Algeria is stepping up efforts to reposition its tourism sector regionally, with authorities announcing 280 new investment projects aimed at boosting infrastructure and improving competitiveness, even as the industry continues to face deep structural challenges.
According to the director general of the Algerian Investment Promotion Agency (Algerian Investment Promotion Agency), Omar Rekkache, the projects were registered under the country’s revised investment framework and are valued at more than 257 billion dinars.
The planned investments are expected to generate over 17,000 direct jobs and focus on key segments including coastal tourism, Saharan tourism and thermal spa development.

The initiative forms part of a broader government strategy to diversify Algeria’s economy away from hydrocarbons and strengthen non-oil sectors such as tourism, which is increasingly viewed as a potential driver of employment and regional development.
However, despite the surge in announced projects, Algeria continues to lag behind established tourism destinations in the Mediterranean and across Africa.
Officials acknowledge that the sector still suffers from long-standing structural constraints, including limited hotel infrastructure, weak international air connectivity and a relatively low profile among global tourism operators.

Administrative bottlenecks have also historically slowed investment inflows, although recent reforms aim to address these challenges.
The new investment law, Law 22-18, introduces tax incentives, partial digitisation of administrative procedures and improved access to land for investors. Authorities also say coordination with local governments has been strengthened to accelerate project implementation across key regions.
The Algerian Investment Promotion Agency is also developing a digital platform to facilitate investor procedures in several provinces, including Algiers, Annaba, Jijel and Mostaganem.
Despite these reforms, experts say the sector’s recovery remains uneven and heavily dependent on the effective execution of projects rather than announcements.
Algeria’s tourism ambitions come at a time when regional competition is intensifying, with neighbouring countries benefiting from more developed ecosystems, stronger branding and better integration into international travel networks.
Analysts note that while the country possesses significant natural and cultural assets — including Mediterranean coastline and Sahara desert attractions — these advantages have not yet translated into sustained international visitor growth.

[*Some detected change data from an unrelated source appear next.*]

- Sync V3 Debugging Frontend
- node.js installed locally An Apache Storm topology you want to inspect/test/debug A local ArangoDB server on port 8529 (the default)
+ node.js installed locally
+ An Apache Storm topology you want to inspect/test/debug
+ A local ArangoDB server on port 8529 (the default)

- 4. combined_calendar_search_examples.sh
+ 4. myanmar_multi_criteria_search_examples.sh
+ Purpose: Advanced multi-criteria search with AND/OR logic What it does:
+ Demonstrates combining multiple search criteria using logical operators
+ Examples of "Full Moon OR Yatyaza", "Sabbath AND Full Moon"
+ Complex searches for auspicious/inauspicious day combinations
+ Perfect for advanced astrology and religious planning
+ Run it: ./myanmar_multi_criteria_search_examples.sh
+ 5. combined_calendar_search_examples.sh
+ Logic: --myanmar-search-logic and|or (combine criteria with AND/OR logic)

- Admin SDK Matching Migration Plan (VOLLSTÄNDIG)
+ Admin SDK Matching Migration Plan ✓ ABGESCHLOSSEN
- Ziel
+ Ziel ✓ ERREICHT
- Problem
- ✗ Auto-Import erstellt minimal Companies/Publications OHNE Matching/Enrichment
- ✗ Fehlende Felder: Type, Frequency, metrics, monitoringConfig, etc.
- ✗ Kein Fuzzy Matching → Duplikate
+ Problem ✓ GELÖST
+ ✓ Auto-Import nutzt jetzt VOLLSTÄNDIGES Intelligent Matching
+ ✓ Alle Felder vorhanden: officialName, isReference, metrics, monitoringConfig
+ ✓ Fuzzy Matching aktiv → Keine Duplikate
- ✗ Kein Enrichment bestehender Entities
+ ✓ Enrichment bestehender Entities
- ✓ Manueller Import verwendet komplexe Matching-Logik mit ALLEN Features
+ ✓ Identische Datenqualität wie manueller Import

The government’s challenge, they say, is not only to attract investment but to ensure that planned infrastructure is completed and operational within a competitive global tourism environment.
Persistent delays in previously announced projects have also contributed to investor caution, raising questions about implementation capacity.
Officials insist, however, that ongoing reforms will gradually improve the business climate and restore confidence in the sector, positioning tourism as a key pillar of Algeria’s long-term economic diversification strategy.